● ACTION ITEM:
Every line of the data below that holds the string "name" needs to be reported.

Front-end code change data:
══════════

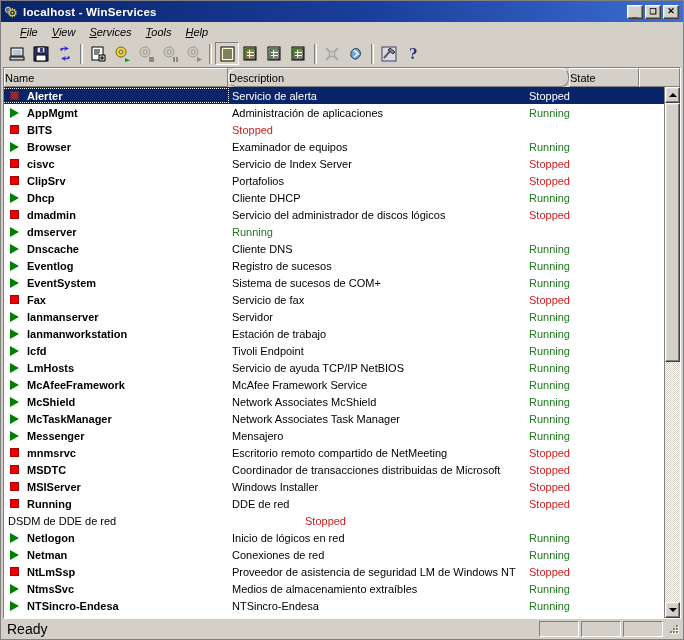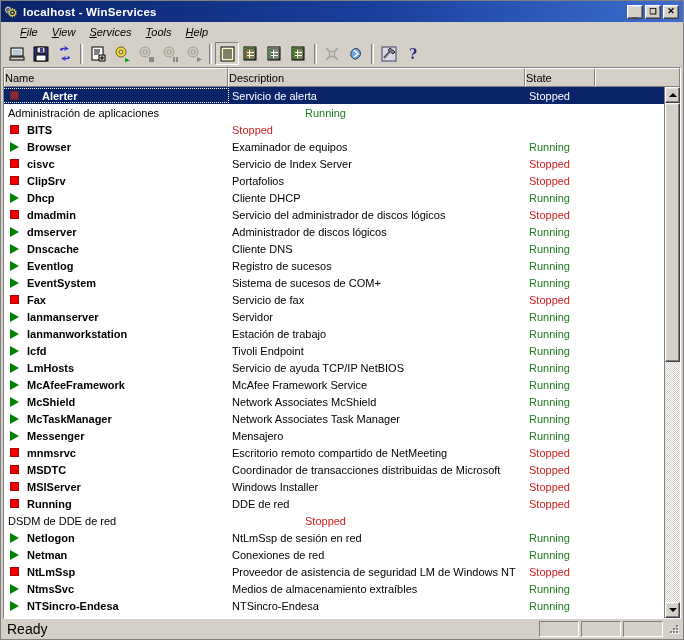--- a/index.html
+++ b/index.html
@@ -157,7 +157,7 @@
     white-space: nowrap;
   }
   .c-name  { width: 224px; }
-  .c-desc  { width: 297px; }
+  .c-desc  { width: 341px; border-radius: 8px; }
   .c-state { width: 70px; }
   .c-blank { flex: 1 1 auto; }
 

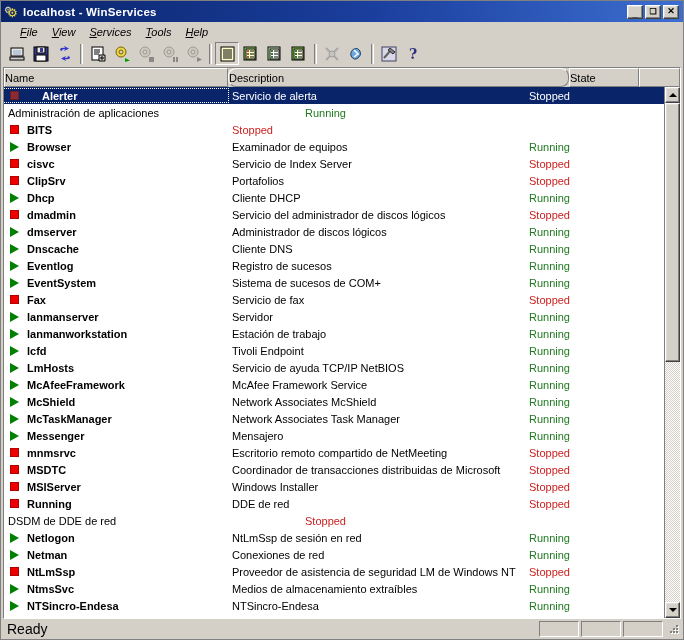--- a/index.html
+++ b/index.html
@@ -191,7 +191,6 @@
   }
   .row.selected .sel-band {
     outline: 1px dotted #ffffff;
-    gap: 15px;
   }
   .cell-name {
     width: 224px;

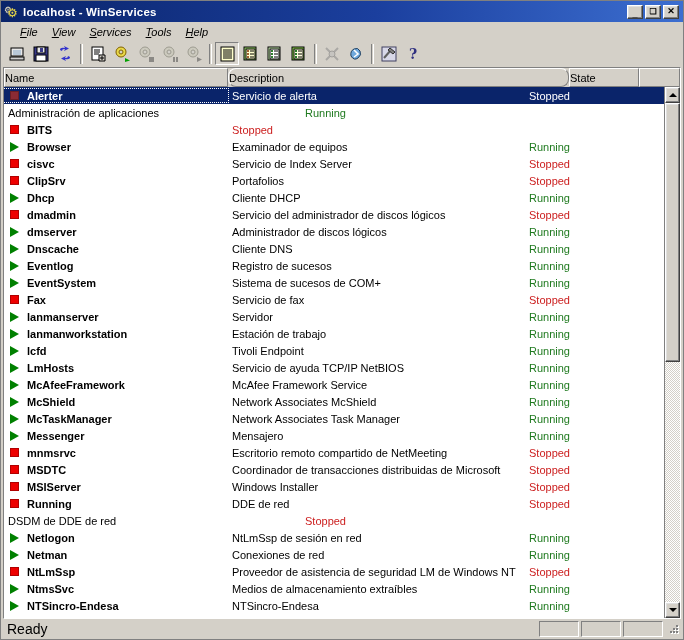--- a/index.html
+++ b/index.html
@@ -549,6 +549,12 @@
             <div class="cell-state st-stopped">Stopped</div>
           </div>
           <div class="row">
+            <div class="cell-name">
+              <span class="svc-ico">
+                <span class="ico-run"></span>
+              </span>
+              <span>AppMgmt</span>
+            </div>
             <div class="cell-desc">Administración de aplicaciones</div>
             <div class="cell-state st-running">Running</div>
           </div>

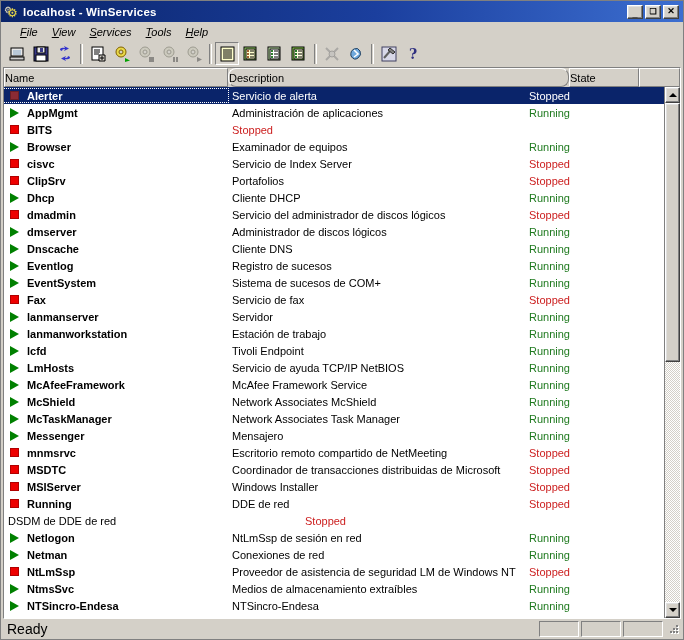--- a/index.html
+++ b/index.html
@@ -624,7 +624,6 @@
               </span>
               <span>dmserver</span>
             </div>
-            <div class="cell-desc">Administrador de discos lógicos</div>
             <div class="cell-state st-running">Running</div>
           </div>
           <div class="row">

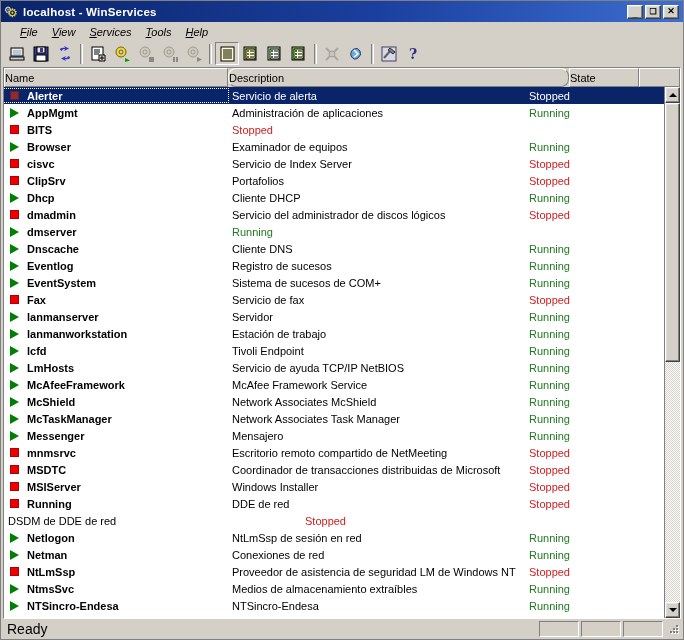--- a/index.html
+++ b/index.html
@@ -797,7 +797,7 @@
               </span>
               <span>Netlogon</span>
             </div>
-            <div class="cell-desc">NtLmSsp de sesión en red</div>
+            <div class="cell-desc">Inicio de lógicos en red</div>
             <div class="cell-state st-running">Running</div>
           </div>
           <div class="row">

══════════

● WRITTEN RESPONSE:
   .c-name  { width: 224px; }
   .cell-name {
+            <div class="cell-name">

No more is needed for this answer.